* _Work to complete_
Every line with "class" in it must be copied from the data.

Web page revision data:

=== Section Start ===

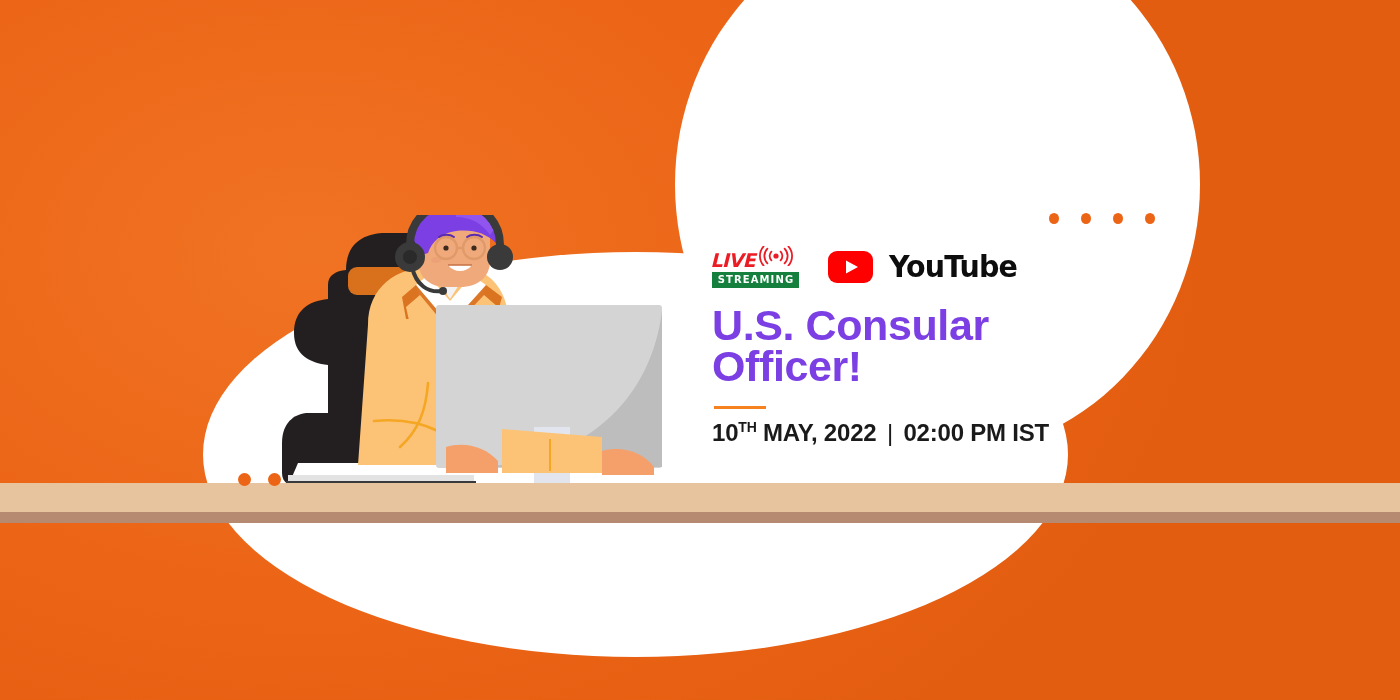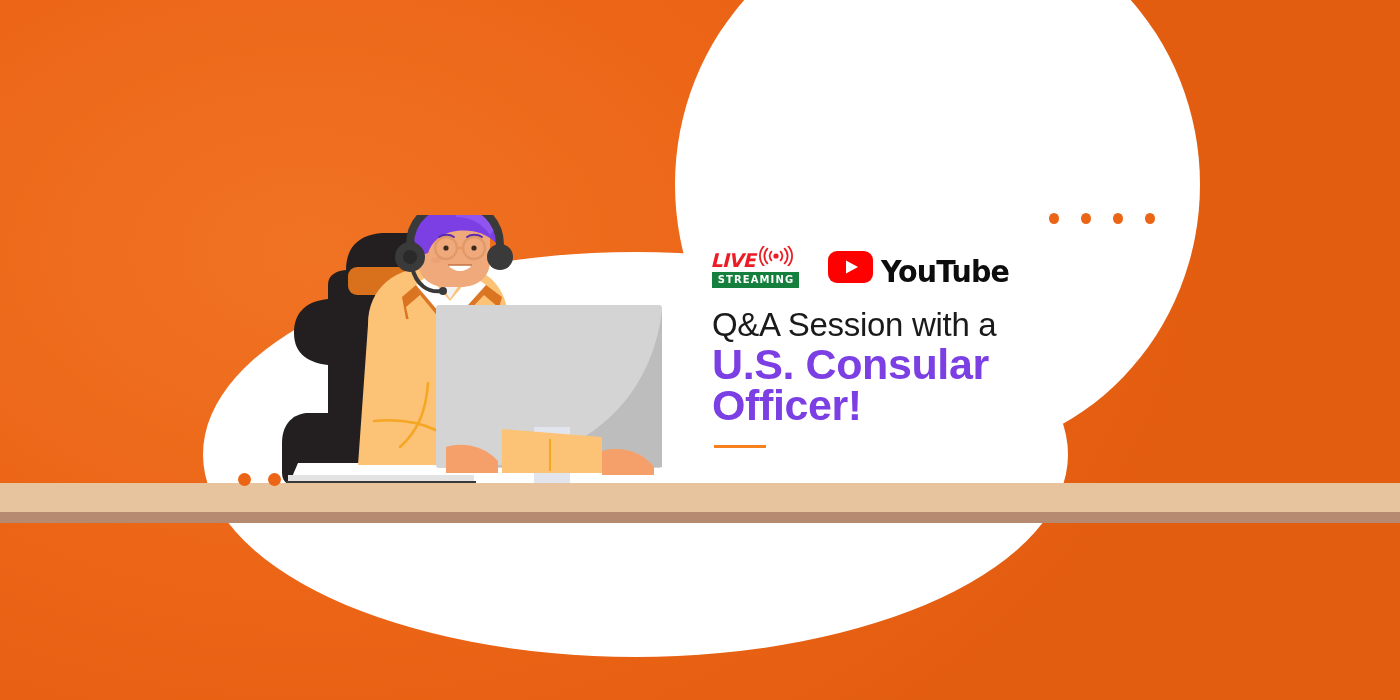--- a/index.html
+++ b/index.html
@@ -158,8 +158,8 @@
   
   .yt-logo {
     display: flex;
-    align-items: flex-end;
-    gap: 8px;
+    align-items: flex-start;
+    gap: 16px;
   }
   .yt-word {
     color: #0d0d0d;

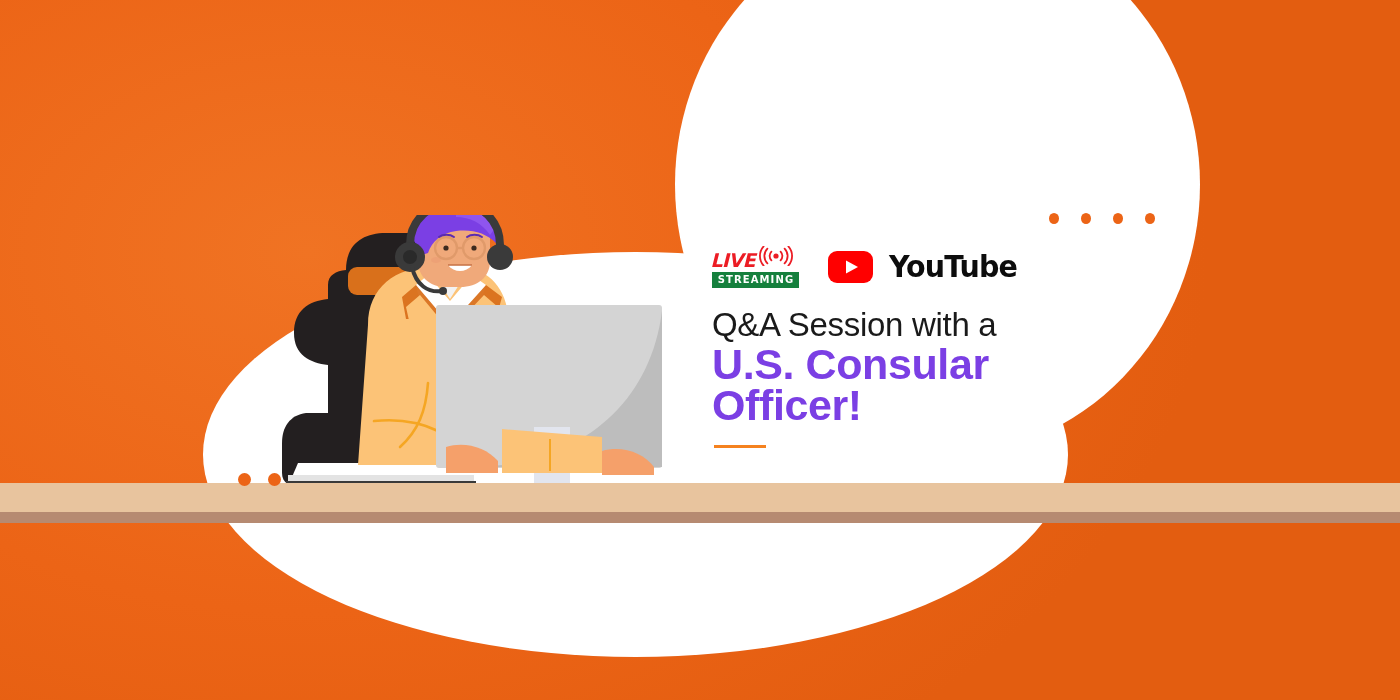--- a/index.html
+++ b/index.html
@@ -346,7 +346,6 @@
     </div>
 
     <div class="title-block">
-      <div class="title-line1">Q&amp;A Session with a</div>
       <div class="title-line2">U.S. Consular Officer!</div>
     </div>
 

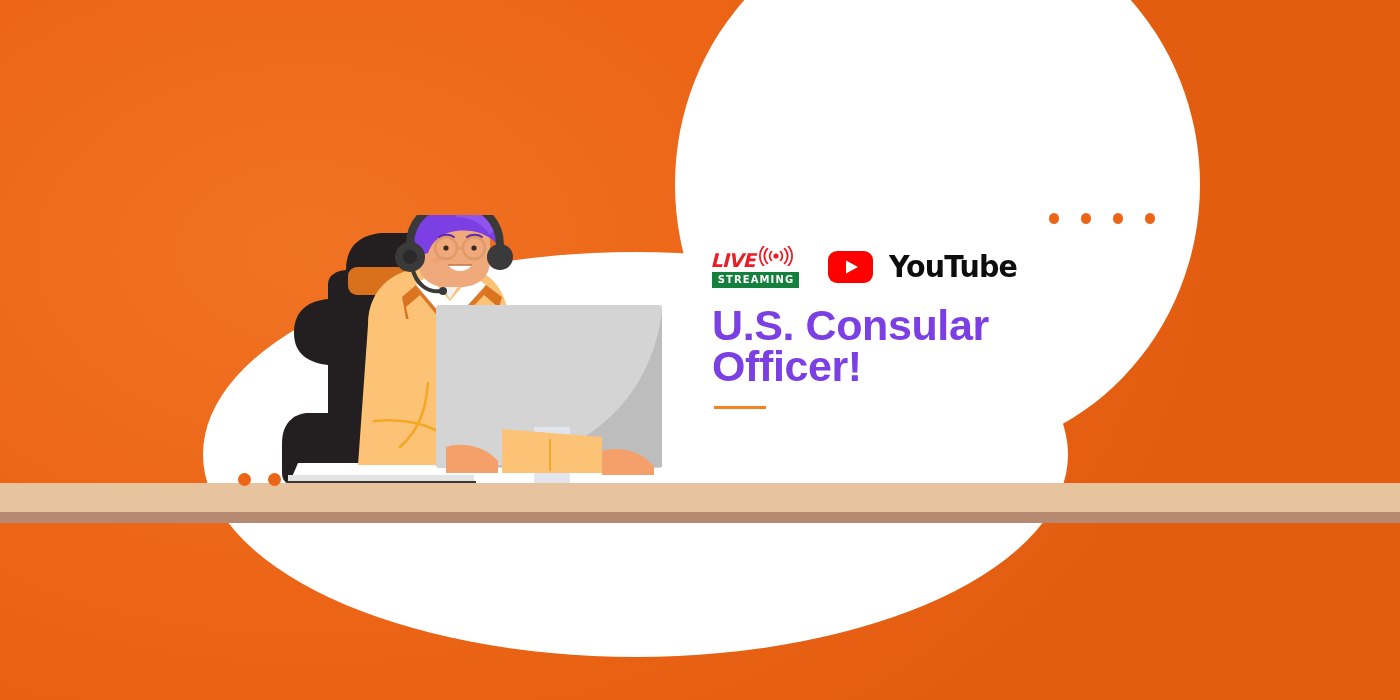--- a/index.html
+++ b/index.html
@@ -351,6 +351,12 @@
 
     <div class="rule"></div>
 
+    <div class="datetime">
+      <span>10</span><sup>TH</sup>
+      <span>MAY, 2022</span>
+      <span class="sep">|</span>
+      <span>02:00 PM IST</span>
+    </div>
 
   </div>
 </div>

=== Section End ===

* _Response_
     <div class="title-block">
-      <div class="title-line1">Q&amp;A Session with a</div>
       <div class="title-line2">U.S. Consular Officer!</div>
     <div class="rule"></div>
+    <div class="datetime">
+      <span class="sep">|</span>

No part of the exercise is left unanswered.